▸ **PROBLEM REQUIREMENTS**
Every line of the listing that contains the word "polyline" is to be copied out.
START MATERIAL SHOWN
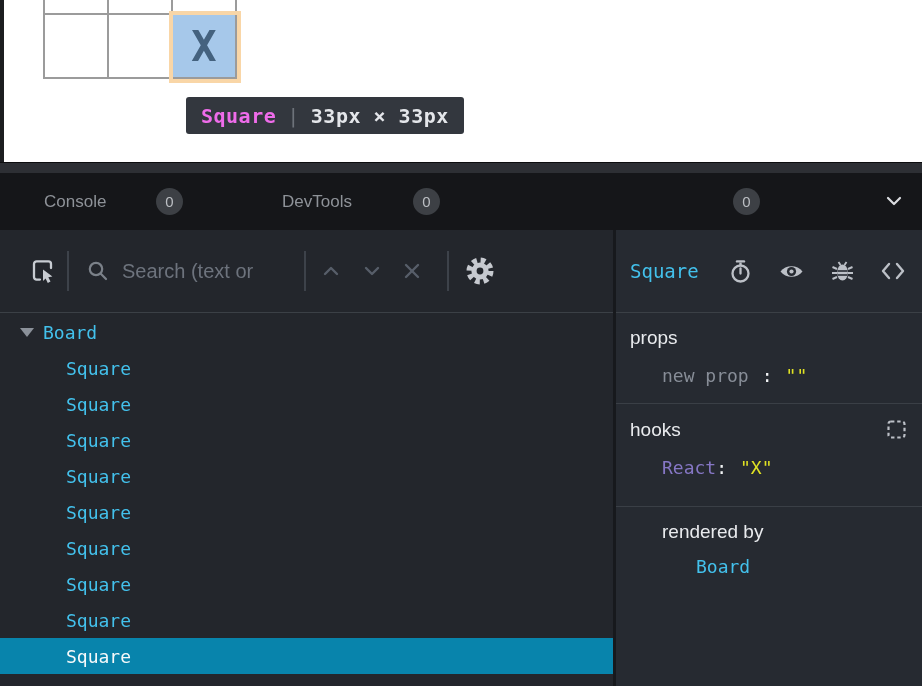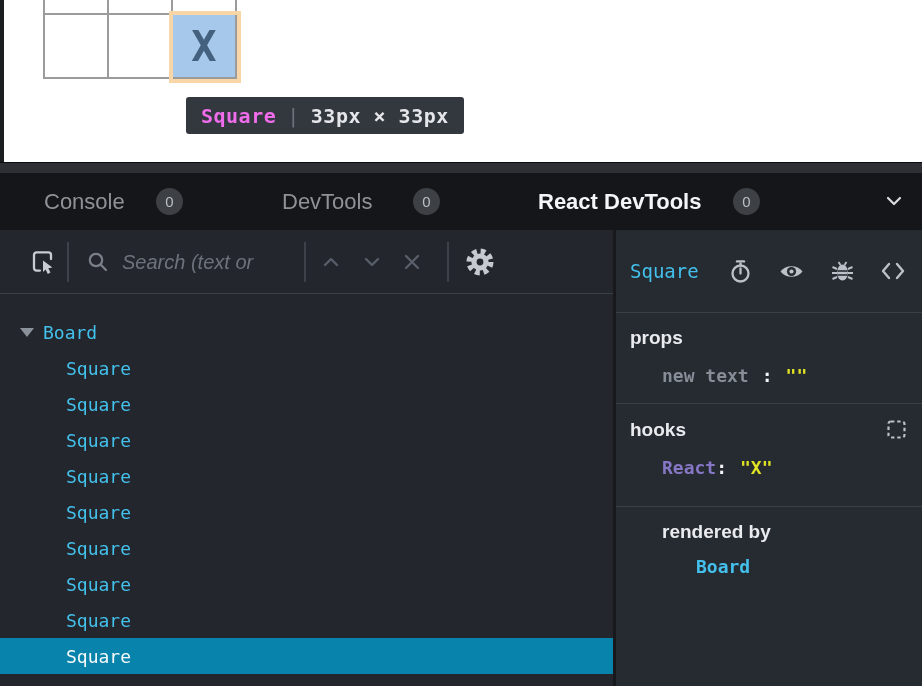--- a/index.html
+++ b/index.html
@@ -22,53 +22,53 @@
                 border-radius:3px; display:flex; align-items:center; padding:0 15px;
                 font-size:20px; font-weight:bold; letter-spacing:.5px; z-index:5; }
   .tt-name { color:#ef6cea; }
   .tt-sep  { color:#6d727a; font-weight:normal; margin:0 11px; }
   .tt-dims { color:#e4e6ea; }
 
   
   .drawer-strip { position:absolute; left:0; top:162px; width:922px; height:11px;
                   background:#2d2f34; border-top:1px solid #0d0d0f; }
   .tab-bar { position:absolute; left:0; top:173px; width:922px; height:57px; background:#151619; }
-  .tab-label { position:absolute; top:0; height:57px; line-height:57px; font-size:22px; color:#8e9298; }
+  .tab-label { position:absolute; top:0; height:57px; line-height:57px; font-size:17px; color:#8e9298; }
   .tab-label.active { color:#f4f5f7; font-weight:bold; }
   .tab-badge { position:absolute; top:15px; width:27px; height:27px; border-radius:50%;
                background:#3d4045; color:#bcbfc4; font-size:15px; line-height:27px; text-align:center; }
   .tab-caret { position:absolute; left:883px; top:17px; }
 
   
   .devtools { position:absolute; left:0; top:230px; width:922px; height:456px; display:flex; }
   .left-pane  { width:613px; background:#23262c; position:relative; }
   .vsplit     { width:3px; background:#17191d; }
   .right-pane { flex:1; background:#262a31; position:relative; }
 
   
-  .toolbar { position:relative; height:64px; border-bottom:1px solid #3b4046;font-style:italic; }
+  .toolbar { position:relative; height:83px; border-bottom:1px solid #3b4046; }
   .tb { position:absolute; top:50%; transform:translateY(-50%); display:flex; align-items:center; }
   .tb-div { width:2px; height:40px; background:#3d424a; }
   .search-placeholder { font-size:20px; color:#6d737d; white-space:nowrap; }
 
   
   .tree { position:absolute; top:84px; left:0; width:613px; }
   .tree-row { height:36px; display:flex; align-items:center; font-size:18px; color:#43c1ec; }
   .tree-row .expander { width:0; height:0; margin-left:20px; margin-right:9px;
                         border-left:7px solid transparent; border-right:7px solid transparent;
                         border-top:9px solid #8b919a; }
   .tree-row.child { padding-left:66px; }
   .tree-row.selected { background:#0884ac; color:#f6f9fa; }
 
   
   .rp-header { height:83px; border-bottom:1px solid #3b4046; display:flex; align-items:center;
                padding:0 16px 0 14px; }
   .rp-title { font-size:19px; color:#43c1ec; }
   .rp-icons { margin-left:auto; display:flex; align-items:center; gap:25px; }
-  .section { padding:14px 14px 17px 14px; border-bottom:1px solid #3a3f46;font-weight:bold; }
+  .section { padding:14px 14px 17px 14px; border-bottom:1px solid #3a3f46; }
   .section.last { border-bottom:none;margin-left:32px; }
   .sec-head { display:flex; align-items:center; font-size:19px; color:#e9ebee; }
   .sec-head .sec-icon { margin-left:auto; }
   .kv { margin-top:16px; padding-left:32px; font-size:18px; display:flex; align-items:center; }
   .k-gray { color:#878d97; }
   .k-purple { color:#8677c5; }
   .colon-w { color:#f2f4f6; }
   .sp-wide { margin:0 13px; }
   .sp-right { margin-right:13px; }
   .v-yellow { color:#e0e224; }
@@ -101,21 +101,20 @@
 
 <div class="drawer-strip"></div>
 
 <div class="tab-bar">
   <span class="tab-label" style="left:44px">Console</span>
   <span class="tab-badge" style="left:156px">0</span>
 
   <span class="tab-label" style="left:282px">DevTools</span>
   <span class="tab-badge" style="left:413px">0</span>
 
-  <span class="tab-label active" style="left:538px">React DevTools</span>
   <span class="tab-badge" style="left:733px">0</span>
 
   <span class="tab-caret">
     <svg width="22" height="22" viewBox="0 0 22 22">
       <polyline points="5,8 11,14 17,8" fill="none" stroke="#dadce0" stroke-width="2.2" stroke-linecap="round" stroke-linejoin="round"></polyline>
     </svg>
   </span>
 </div>
 
 <div class="devtools">
@@ -239,21 +238,21 @@
             <polyline points="9,6 3,13 9,20" fill="none" stroke="#bcc0c7" stroke-width="2.4" stroke-linecap="round" stroke-linejoin="round"></polyline>
             <polyline points="17,6 23,13 17,20" fill="none" stroke="#bcc0c7" stroke-width="2.4" stroke-linecap="round" stroke-linejoin="round"></polyline>
           </svg>
         </span>
       </span>
     </div>
 
     <div class="section">
       <div class="sec-head">props</div>
       <div class="kv mono">
-        <span class="k-gray">new text</span>
+        <span class="k-gray">new prop</span>
         <span class="colon-w sp-wide">:</span>
         <span class="v-yellow">""</span>
       </div>
     </div>
 
     <div class="section hooks-pad">
       <div class="sec-head">
         <span>hooks</span>
         <span class="sec-icon">
           <svg width="23" height="23" viewBox="0 0 23 23">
END MATERIAL SHOWN
▸ **ANSWER SECTION**
       <polyline points="5,8 11,14 17,8" fill="none" stroke="#dadce0" stroke-width="2.2" stroke-linecap="round" stroke-linejoin="round"></polyline>
             <polyline points="9,6 3,13 9,20" fill="none" stroke="#bcc0c7" stroke-width="2.4" stroke-linecap="round" stroke-linejoin="round"></polyline>
             <polyline points="17,6 23,13 17,20" fill="none" stroke="#bcc0c7" stroke-width="2.4" stroke-linecap="round" stroke-linejoin="round"></polyline>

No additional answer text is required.